Smartphone penetration nearly doubled in a year and a half, from 21.9% in June 2010 to 41.8% in December 2011. I believe we’re going to see even bigger gains in 2012 as more people fall for the allure of the amazing devices. By the end of 2012 (assuming the world doesn’t end Dec. 21 thanks to the Mayans), I think nearly half of all mobile subscribers will have smartphones in their pockets.

So what are we buying? ComScore breaks it down for the fourth quarter of 2011. Google Inc.’s Android ranked as the top smartphone platform with 47.3% market share, up 2.5 percentage points from Q3 2011. Apple Inc. and its iPhone maintained the No. 2 position, growing 2.2 percentage points to 29.6% of the smartphone market. Research In Motion’s BlackBerry platform ranked third with 16% share, continuing its downward death spiral by 2.9 percentage points. Microsoft Corp.’s Windows Phone came in fourth with a dismal 4.7% share, down nine-tenths of a percentage point (so much for the marketing push). And the also-ran Symbian platform came in fifth with 1.4% share, down four-tenths of a point. Other, obscure platforms accounted for 1% of smartphones in Q4 2011.

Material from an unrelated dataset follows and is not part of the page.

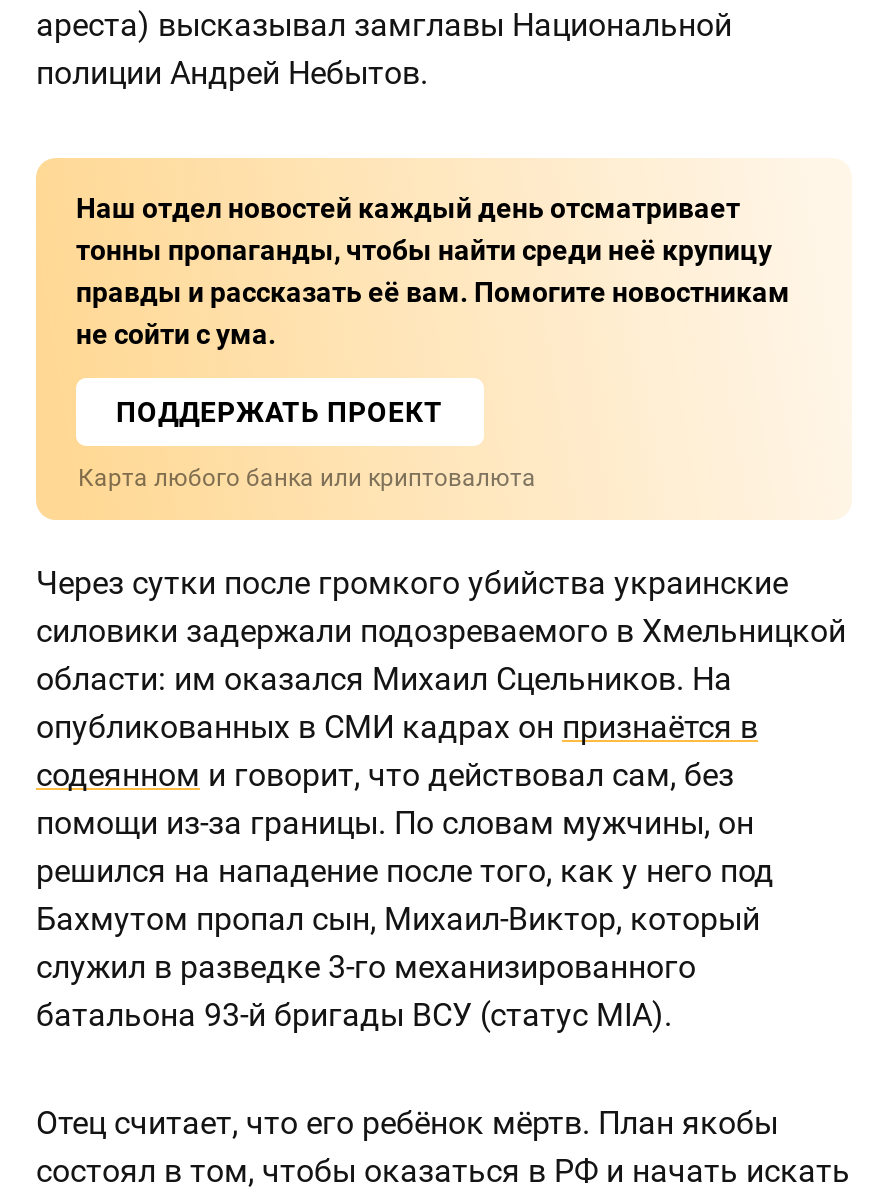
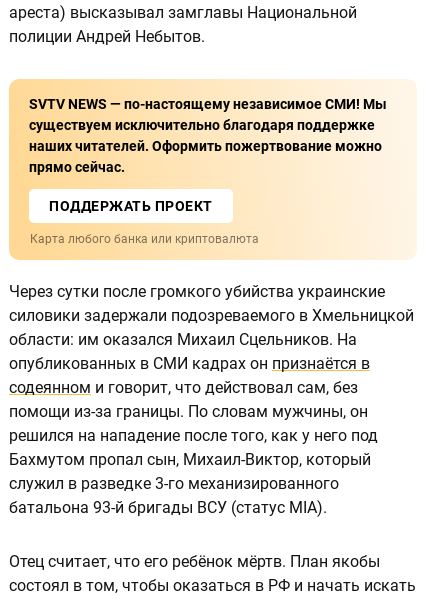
[76,192,790,350] Наш отдел новостей каждый день отсматривает | тонны пропаганды, чтобы найти среди неё крупицу | правды и рассказать её вам. Помогите новостникам | не сойти с ума. -> [29,96,387,175] SVTV NEWS — по-настоящему независимое СМИ! Мы | существуем исключительно благодаря поддержке | наших читателей. Оформить пожертвование можно | прямо сейчас.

There are two key points in the new research from comScore. Of all mobile subscribers age 13 and older in Q4 2011, 47.5% accessed the web through a mobile browser (up 4.6 percentage points from 42.9% in Q3 2011) and 47.6% used mobile apps (up 5.1 percentage points from 42.5% in Q3 2011). It should be noted that some feature phones run apps, though these apps don’t compare to the powerful, highly graphical apps on smartphones.

So nearly half of all mobile phone subscribers—that’s 111.2 million people—browse the web on their devices and use mobile apps. But one thing missing from the data is frequency. How often do people surf the mobile web, and how many times a week do people use their apps? I believe people access the mobile web more often than they use apps.

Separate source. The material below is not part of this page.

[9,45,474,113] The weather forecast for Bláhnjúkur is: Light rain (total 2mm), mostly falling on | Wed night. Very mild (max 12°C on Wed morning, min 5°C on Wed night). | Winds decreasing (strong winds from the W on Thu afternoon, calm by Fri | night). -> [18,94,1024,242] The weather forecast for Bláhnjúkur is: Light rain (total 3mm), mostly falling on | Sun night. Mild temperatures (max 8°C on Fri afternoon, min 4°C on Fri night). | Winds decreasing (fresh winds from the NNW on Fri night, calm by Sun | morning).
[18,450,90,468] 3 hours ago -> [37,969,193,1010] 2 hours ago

For years I’ve heard from analysts that so many apps get downloaded once then never used again. And then there are the apps that are used for a little while but then get forgotten about in the clutter. Plus, people are used to browsing on their desktops, and I believe they transfer that behavior to their smartphones (and tablets).

Every smartphone owner has a core group of apps he uses on a very regular basis (not counting contacts, calendar, texting and photos). For me it’s the New York Times, Twitter, Who News (about the Doctor Who TV show), Fandango, and Kindle for iPhone. That’s it. And I have more than 100 apps on my phone. I spend more time browsing; though the time I spend with those five apps comes close. But even still, even if I spent more time with those five apps than I did browsing, take that into the context of the more than 100 apps I have on my phone. What’s happening with the other 95 apps? Just about nothing.

If you’re just starting out in mobile commerce, build yourself an m-commerce site first, then wait a bit and see if there’s the need for an app later. Having a hard core group of brand loyalists is a good reason to launch an app. But site first. And if you’ve already got a site, then think about redesigning it (take a look at my story in the magazine this month), and especially consider using HTML5 to make the site function and look more like a slick app (see my magazine story in the upcoming March issue of Internet Retailer).

111.2 million people are browsing the web on their phones today. If you’re not there with an optimized m-commerce site, you’re pushing your luck.

Comments | 2 Responses

  • I totally agree with the observation that users are more of browsers than app users. While my experience may not reflect what the overall mobile device using population does, I also see tons of downloaded but abandoned apps. However, I would like to see some data that would give more insight into this. It would be great if somebody can share such research if available.

  • Thanks for this article. I recently used GA to for keyword research and found several keywords that had lower competition for mobile search with a high number of searches per month. I have a mobile version of my site that gets good traffic every month.